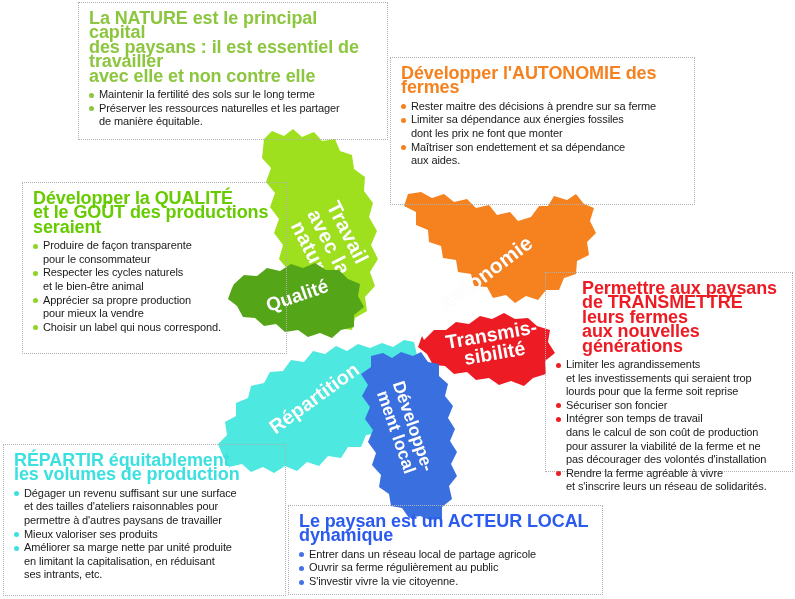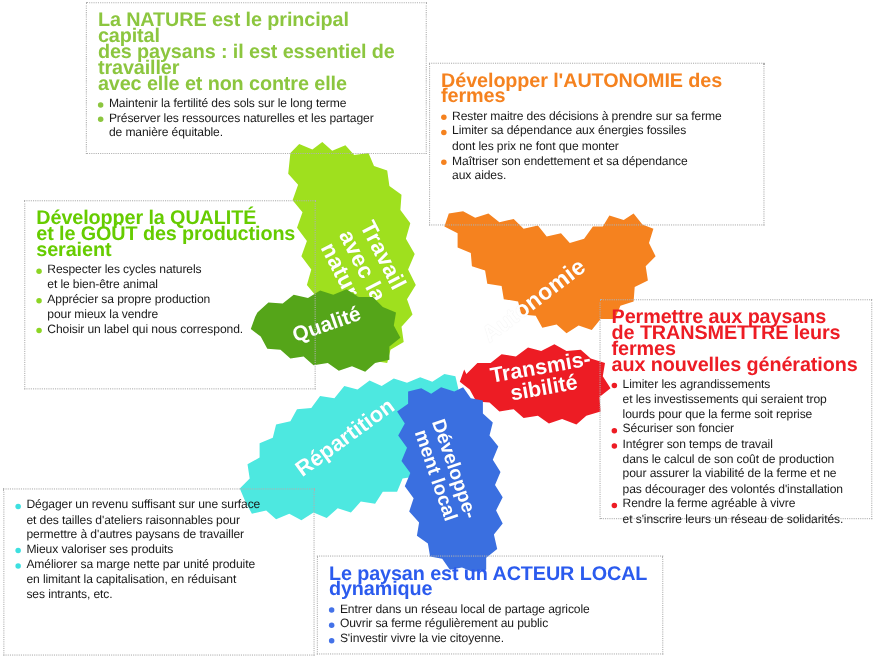--- a/index.html
+++ b/index.html
@@ -236,6 +236,8 @@
 et le GOÛT des productions
 seraient</div>
     <ul>
+      <li style="white-space: pre-line;">Produire de façon transparente
+pour le consommateur</li>
       <li style="white-space: pre-line;">Respecter les cycles naturels
 et le bien-être animal</li>
       <li style="white-space: pre-line;">Apprécier sa propre production

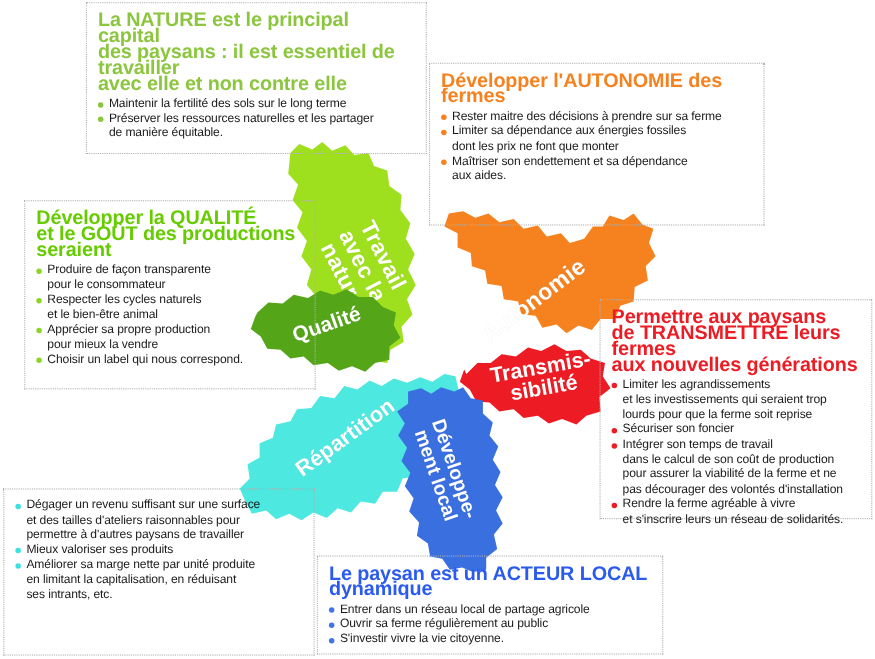--- a/index.html
+++ b/index.html
@@ -247,7 +247,7 @@
   </div>
 
   <div class="box t-trans" id="box-trans">
-    <div class="h" style="white-space: pre-line;">Permettre aux paysans
+    <div class="h" style="white-space: pre-line; margin-left: 26px;">Permettre aux paysans
 de TRANSMETTRE leurs fermes
 aux nouvelles générations</div>
     <ul>

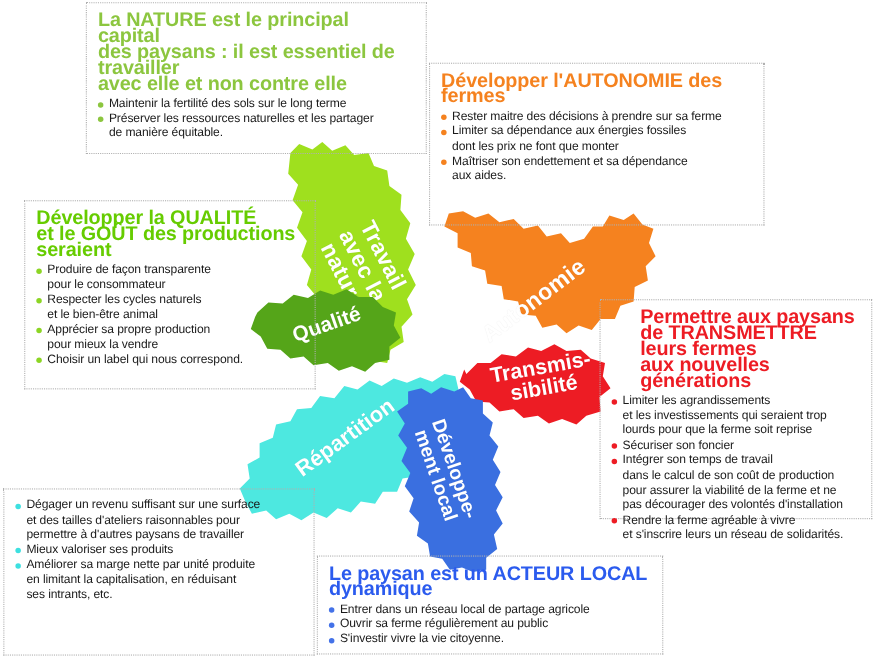--- a/index.html
+++ b/index.html
@@ -265,6 +265,8 @@
   </div>
 
   <div class="box t-repart" id="box-repart">
+    <div class="h" style="white-space: pre-line;">RÉPARTIR équitablement
+les volumes de production</div>
     <ul>
       <li style="white-space: pre-line;">Dégager un revenu suffisant sur une surface
 et des tailles d'ateliers raisonnables pour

::::::

§ **About this task**: Both the first line of the records above and the line containing "et le bien-être animal</li>" belong in the copy; please return them and every line between, exactly, minus the pictures.

§ **Written response**:
--- a/index.html
+++ b/index.html
@@ -236,6 +236,8 @@
 et le GOÛT des productions
 seraient</div>
     <ul>
+      <li style="white-space: pre-line;">Produire de façon transparente
+pour le consommateur</li>
       <li style="white-space: pre-line;">Respecter les cycles naturels
 et le bien-être animal</li>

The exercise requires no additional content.